Copying exactly, give the lines in the material below from the one with "[26,688,396,1079] [image] |" to the one with "[464,690,836,1041] [image] |", ends included, and nothing besides.

● Data for this task:
= = =

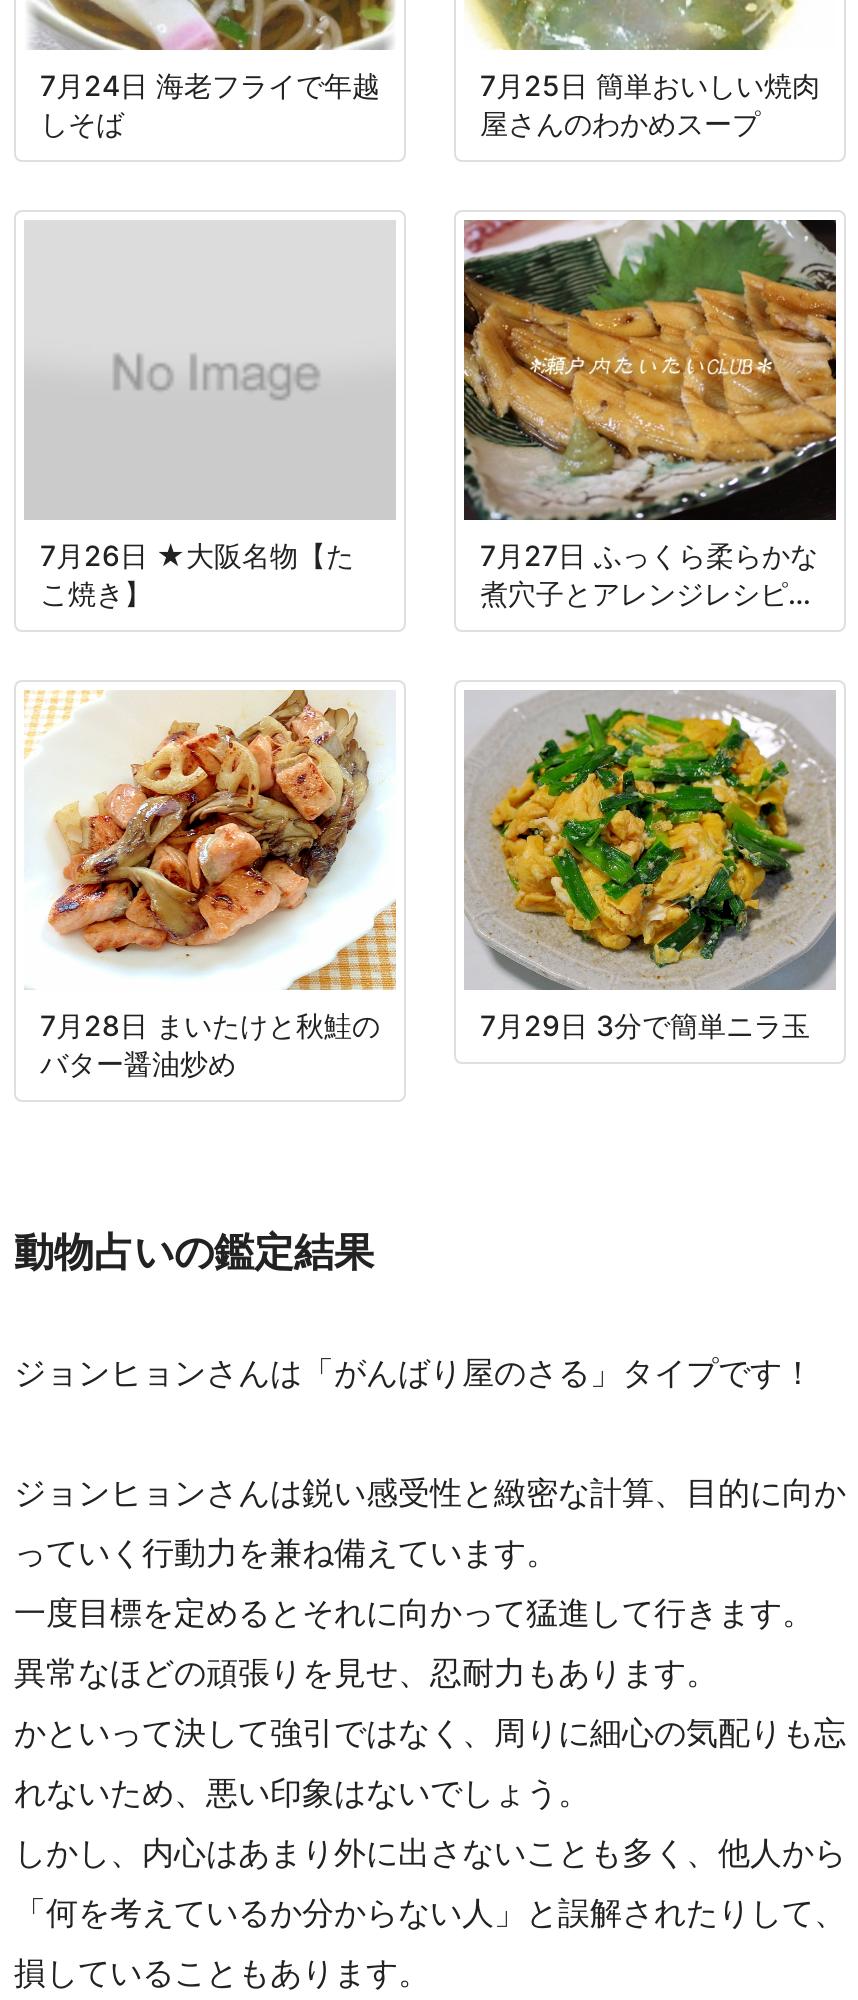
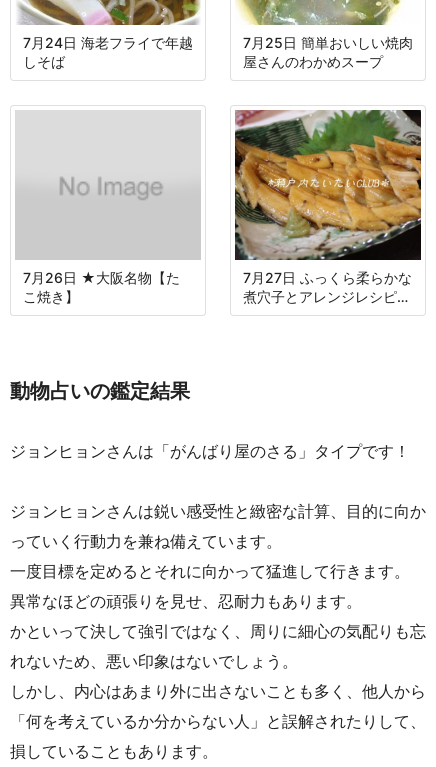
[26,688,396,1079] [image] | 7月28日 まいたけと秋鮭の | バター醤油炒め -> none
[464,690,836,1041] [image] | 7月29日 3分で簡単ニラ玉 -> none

= = =

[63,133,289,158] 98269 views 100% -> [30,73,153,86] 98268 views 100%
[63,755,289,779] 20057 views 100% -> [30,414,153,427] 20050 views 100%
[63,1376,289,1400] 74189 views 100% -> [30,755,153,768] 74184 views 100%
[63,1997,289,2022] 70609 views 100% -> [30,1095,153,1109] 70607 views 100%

= = =

● Task solution:
[26,688,396,1079] [image] | 7月28日 まいたけと秋鮭の | バター醤油炒め -> none
[464,690,836,1041] [image] | 7月29日 3分で簡単ニラ玉 -> none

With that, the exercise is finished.